→ EXERCISE
Give every entry again, unchanged, and leave its images out.

→ INFORMATION GIVEN
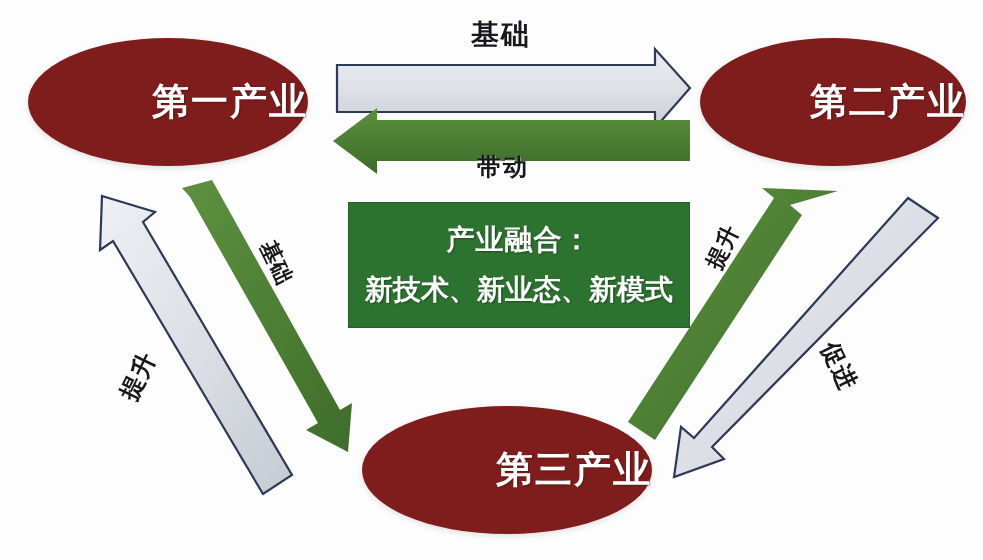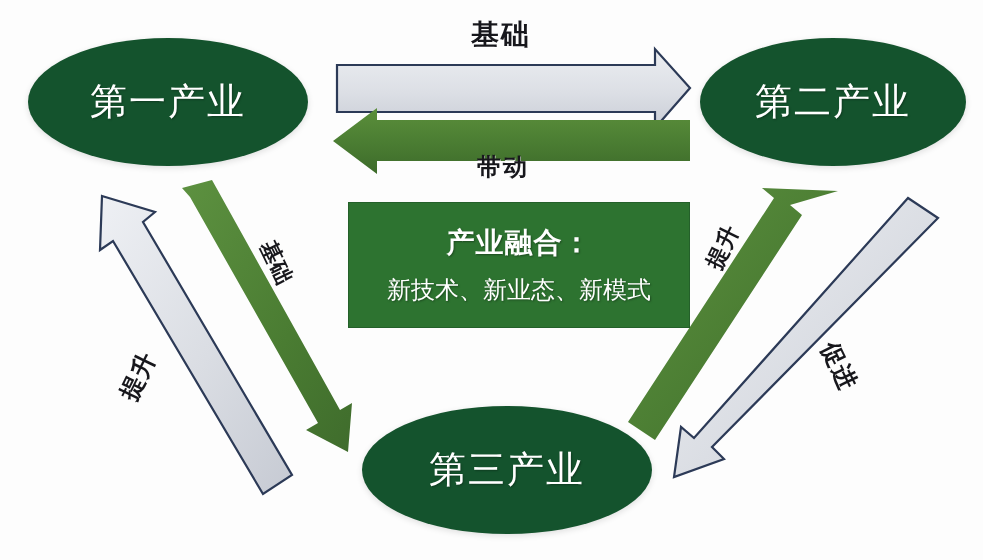--- a/index.html
+++ b/index.html
@@ -23,26 +23,26 @@
     top: 0;
     width: 983px;
     height: 560px;
   }
 
   
   .node {
     position: absolute;
     display: flex;
     align-items: center;
-    justify-content: center;
+    justify-content: flex-end;
     border-radius: 50%;
-    background: #14532d;
+    background: #7f1d1d;
     color: #ffffff;
     font-size: 37px;
-    font-weight: 400;
+    font-weight: 700;
     letter-spacing: 2px;
     text-shadow: 1px 1px 2px rgba(0,0,0,0.30);
     box-shadow: 0 2px 6px rgba(0,0,0,0.12);
   }
   #node-primary   { left: 28px;  top: 38px;  width: 280px; height: 128px; }
   #node-secondary { left: 700px; top: 38px;  width: 266px; height: 128px; }
   #node-tertiary  { left: 362px; top: 406px; width: 290px; height: 128px; }
 
   
   #center-panel {
@@ -60,22 +60,22 @@
     color: #ffffff;
     text-shadow: 1px 1px 2px rgba(0,0,0,0.35);
   }
   #center-panel .line1 {
     font-size: 28px;
     font-weight: 700;
     letter-spacing: 1px;
     margin-bottom: 12px;
   }
   #center-panel .line2 {
-    font-size: 24px;
-    font-weight: 400;
+    font-size: 28px;
+    font-weight: 700;
     letter-spacing: 0px;
   }
 
   
   .arrow-label {
     position: absolute;
     color: #17171c;
     font-weight: 700;
     white-space: nowrap;
     text-shadow: 0.5px 0.5px 0 rgba(255,255,255,0.85);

→ RESULT BELOW
--- a/index.html
+++ b/index.html
@@ -23,26 +23,26 @@
     top: 0;
     width: 983px;
     height: 560px;
   }
 
   
   .node {
     position: absolute;
     display: flex;
     align-items: center;
-    justify-content: center;
+    justify-content: flex-end;
     border-radius: 50%;
-    background: #14532d;
+    background: #7f1d1d;
     color: #ffffff;
     font-size: 37px;
-    font-weight: 400;
+    font-weight: 700;
     letter-spacing: 2px;
     text-shadow: 1px 1px 2px rgba(0,0,0,0.30);
     box-shadow: 0 2px 6px rgba(0,0,0,0.12);
   }
   #node-primary   { left: 28px;  top: 38px;  width: 280px; height: 128px; }
   #node-secondary { left: 700px; top: 38px;  width: 266px; height: 128px; }
   #node-tertiary  { left: 362px; top: 406px; width: 290px; height: 128px; }
 
   
   #center-panel {
@@ -60,22 +60,22 @@
     color: #ffffff;
     text-shadow: 1px 1px 2px rgba(0,0,0,0.35);
   }
   #center-panel .line1 {
     font-size: 28px;
     font-weight: 700;
     letter-spacing: 1px;
     margin-bottom: 12px;
   }
   #center-panel .line2 {
-    font-size: 24px;
-    font-weight: 400;
+    font-size: 28px;
+    font-weight: 700;
     letter-spacing: 0px;
   }
 
   
   .arrow-label {
     position: absolute;
     color: #17171c;
     font-weight: 700;
     white-space: nowrap;
     text-shadow: 0.5px 0.5px 0 rgba(255,255,255,0.85);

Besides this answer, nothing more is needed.